Para pelaku pasar tidak sepakat tentang langkah ke depan. DBS Macroeconomic Research Team melihat manfaat menunda langkah penyesuaian untuk melonggarkan suku bunga pada separuh kedua 2024.

Inflasi dikelola dengan baik pada paruh kedua 2023, dengan unsur basis membantu membatasi Indeks Harga Konsumen (IHK) umum di bawah 3% pada akhir tahun 2023. Inflasi inti melemah di bawah 2%.

Ekonom Bank DBS memperkirakan inflasi 2024 akan mencapai rata-rata 2,8% secara tahunan, Menandai rata-rata lebih tinggi untuk paruh pertama 2024, sebesar 3% – 3,5 3,5%, sebelum menurun.

Baca juga: Peluang Pasar Obligasi di Akhir Siklus Kenaikan Suku Bunga

Hal ini menyebabkan suku bunga riil berada di wilayah sangat positif dalam enam bulan terakhir. Dengan inflasi diperkirakan akan meningkat pada paruh pertama 2024, maka selisih suku bunga riil positif akan menyempit dari 3,0-3,5% menjadi menjadi 2,5-2,8%, menyisakan cukup ruang untuk menurunkan suku bunga.

Namun, selisih suku bunga kebijakan AS dan Indonesia masih sangat rendah, sehingga meyakinkan investor asing untuk memantau lingkungan makro dengan seksama. Terlepas dari prospek inflasi yang mendukung, penyesuaian dalam ekspektasi penurunan suku bunga AS telah membuat imbal hasil surat berharga pemerintah AS (UST) naik turun tidak menentu.

Dolar AS juga memasuki fase konsolidasi setelah koreksi tajam pada akhir tahun lalu, membuat penawaran dolar AS-rupiah berakhir di kisaran 15.500-15.700, meskipun cadangan devisa melonjak mendekati rekor tertinggi.

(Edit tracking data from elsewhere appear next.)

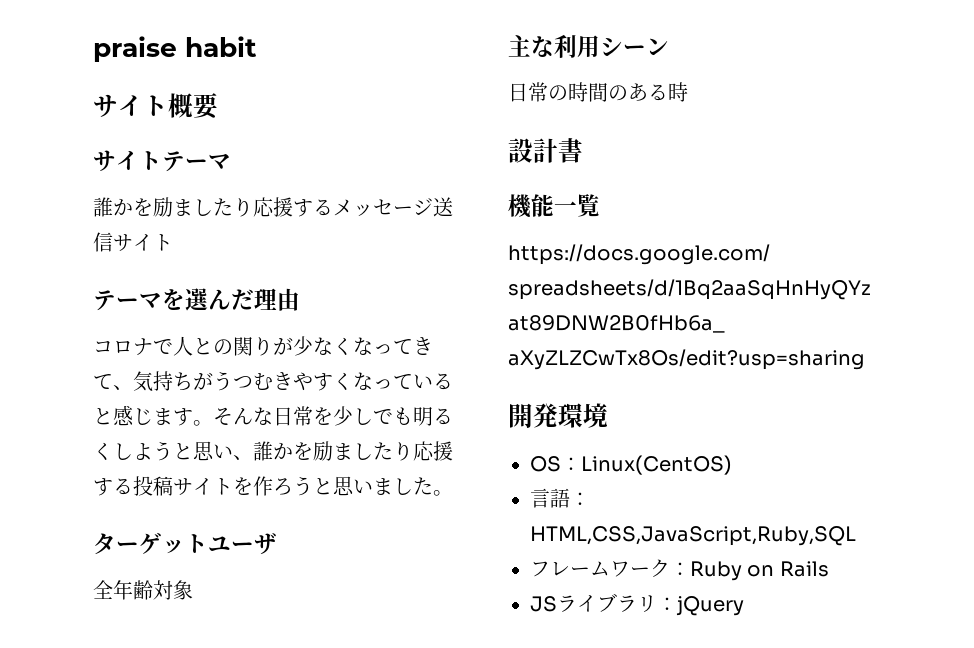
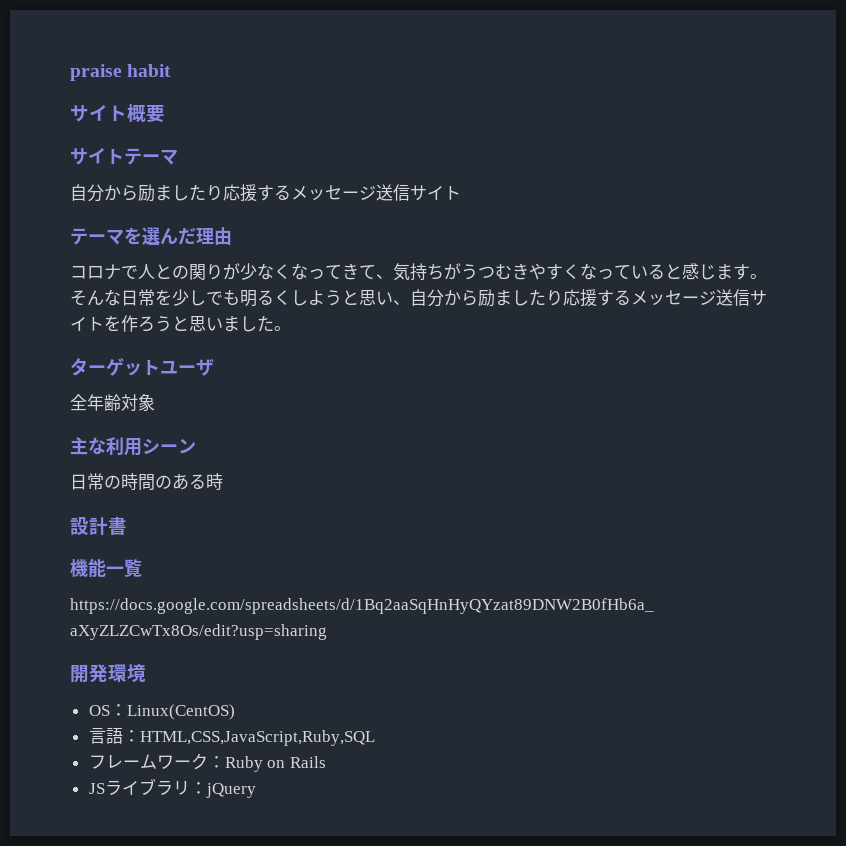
  サイトテーマ
- 誰かを励ましたり応援するメッセージ送信サイト
+ 自分から励ましたり応援するメッセージ送信サイト
- そんな日常を少しでも明るくしようと思い、誰かを励ましたり応援する投稿サイトを作ろうと思いました。
+ そんな日常を少しでも明るくしようと思い、自分から励ましたり応援するメッセージ送信サイトを作ろうと思いました。

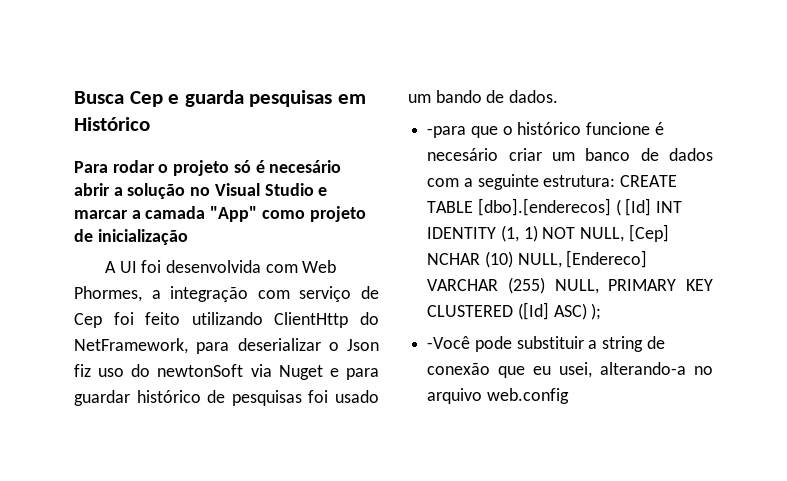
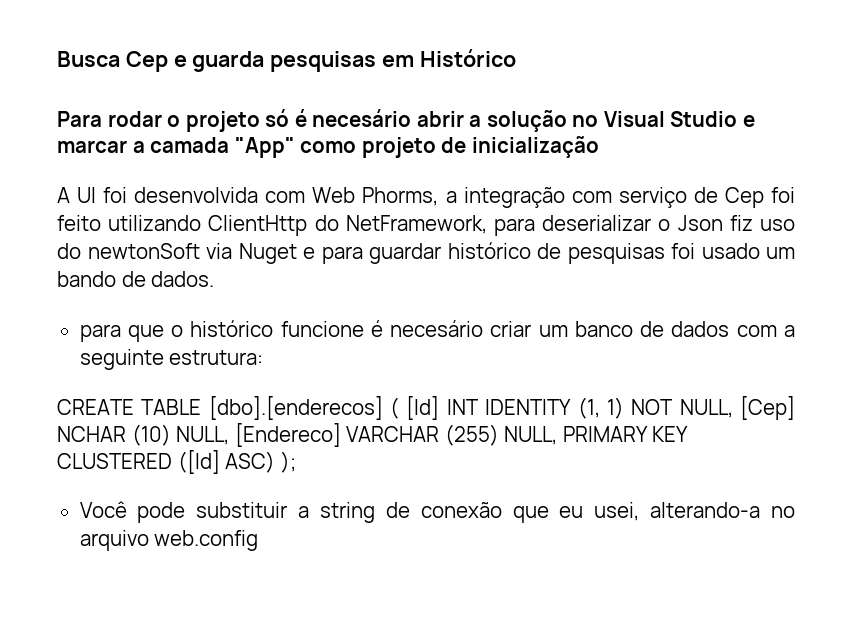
- A UI foi desenvolvida com Web Phormes, a integração com serviço de Cep foi feito utilizando ClientHttp do NetFramework, para deserializar o Json fiz uso do newtonSoft via Nuget e para guardar histórico de pesquisas foi usado um bando de dados.
+ A UI foi desenvolvida com Web Phorms, a integração com serviço de Cep foi feito utilizando ClientHttp do NetFramework, para deserializar o Json fiz uso do newtonSoft via Nuget e para guardar histórico de pesquisas foi usado um bando de dados.
- -para que o histórico funcione é necesário criar um banco de dados com a seguinte estrutura: CREATE TABLE [dbo].[enderecos] ( [Id] INT IDENTITY (1, 1) NOT NULL, [Cep] NCHAR (10) NULL, [Endereco] VARCHAR (255) NULL, PRIMARY KEY CLUSTERED ([Id] ASC) );
+ para que o histórico funcione é necesário criar um banco de dados com a seguinte estrutura:
+ CREATE TABLE [dbo].[enderecos] ( [Id] INT IDENTITY (1, 1) NOT NULL, [Cep] NCHAR (10) NULL, [Endereco] VARCHAR (255) NULL, PRIMARY KEY CLUSTERED ([Id] ASC) );
- -Você pode substituir a string de conexão que eu usei, alterando-a no arquivo web.config
+ Você pode substituir a string de conexão que eu usei, alterando-a no arquivo web.config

Dengan latar belakang ini, bank sentral sepertinya tidak akan memiliki dorongan untuk memberikan panduan lunak atau melakukan pelonggaran kebijakan, sampai ada kejelasan mengenai perkembangan eksogen.

“Indonesia menghadapi risiko pasokan obligasi lebih rendah pada 2024,” tulis Senior Economist DBS Bank, Radhika Rao, Jumat (9/2)/ 

DBS Macroeconomic Research memandang rencana pemerintah untuk menghimpun dana sebanyak Rp240 triliun pada triwulan pertama tahun 2024 atau Rp 36 triliun sepekan, lebih tinggi dari triwulan keempat 2023, sebagai langkah untuk melakukan pinjaman dini.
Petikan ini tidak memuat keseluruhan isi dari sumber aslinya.